BEGIN Material for this exercise
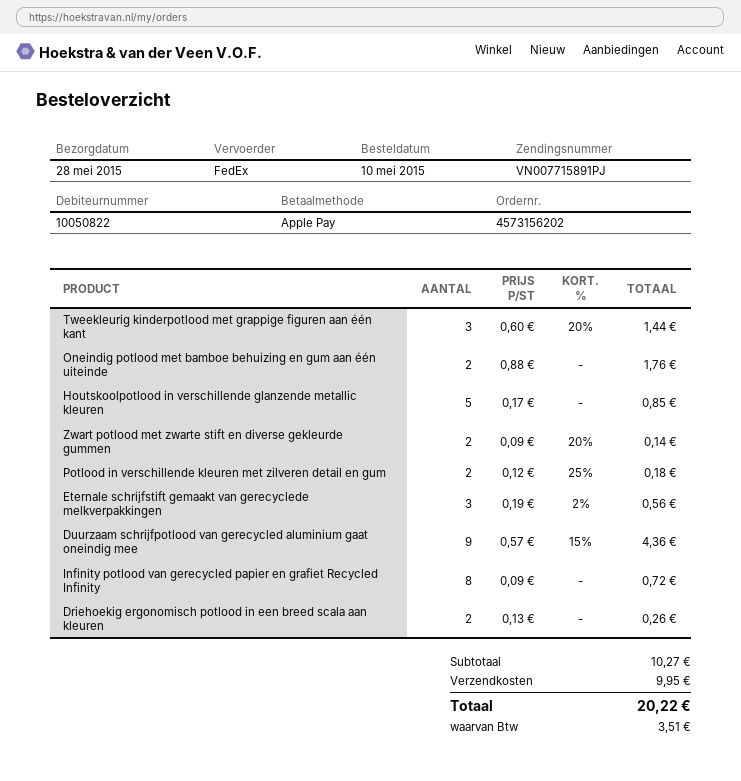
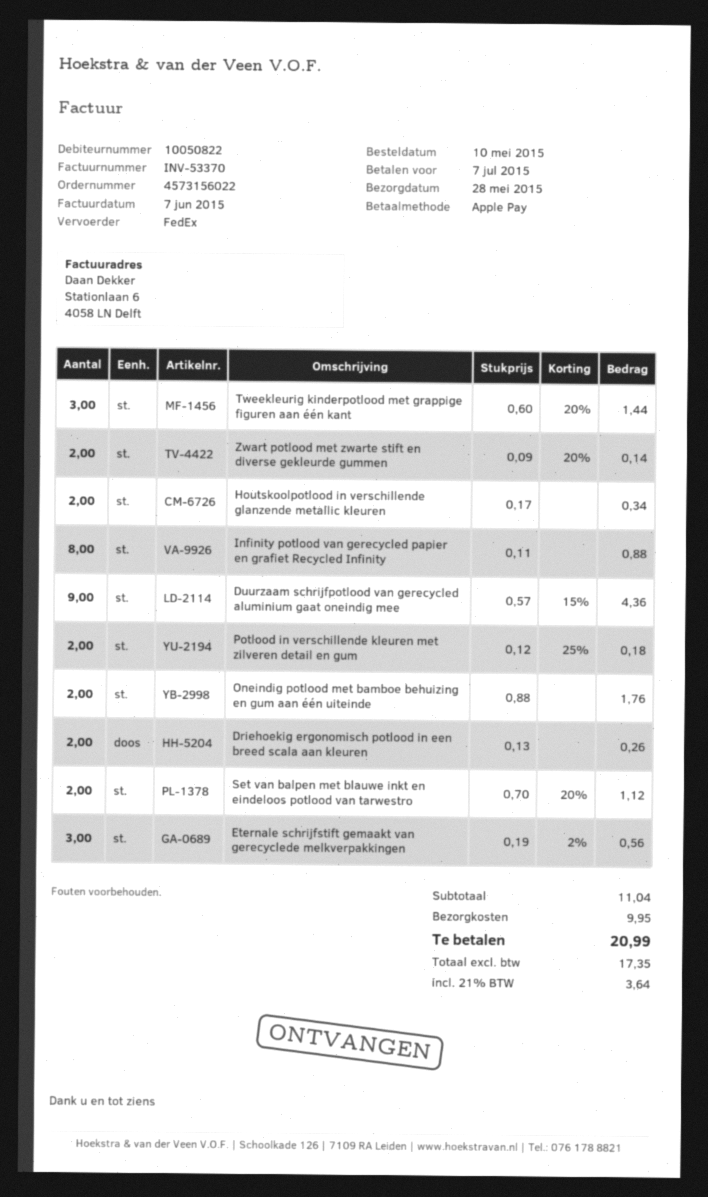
order number: 4573156202 -> 4573156022
Houtskoolpotlood in verschillende glanzende metallic kleuren: 5 x 0.17 = 0.85 -> 2 x 0.17 = 0.34
Infinity potlood van gerecycled papier en grafiet Recycled Infinity: 8 x 0.09 = 0.72 -> 8 x 0.11 = 0.88
Set van balpen met blauwe inkt en eindeloos potlood van tarwestro: none -> 2 x 0.70 - 20% = 1.12
subtotal: 10.27 -> 11.04
tax: 3.51 -> 3.64
total: 20.22 -> 20.99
END Material for this exercise
Task instructions: Copy the records exactly. Skip the images.

Exercise answer:
order number: 4573156202 -> 4573156022
Houtskoolpotlood in verschillende glanzende metallic kleuren: 5 x 0.17 = 0.85 -> 2 x 0.17 = 0.34
Infinity potlood van gerecycled papier en grafiet Recycled Infinity: 8 x 0.09 = 0.72 -> 8 x 0.11 = 0.88
Set van balpen met blauwe inkt en eindeloos potlood van tarwestro: none -> 2 x 0.70 - 20% = 1.12
subtotal: 10.27 -> 11.04
tax: 3.51 -> 3.64
total: 20.22 -> 20.99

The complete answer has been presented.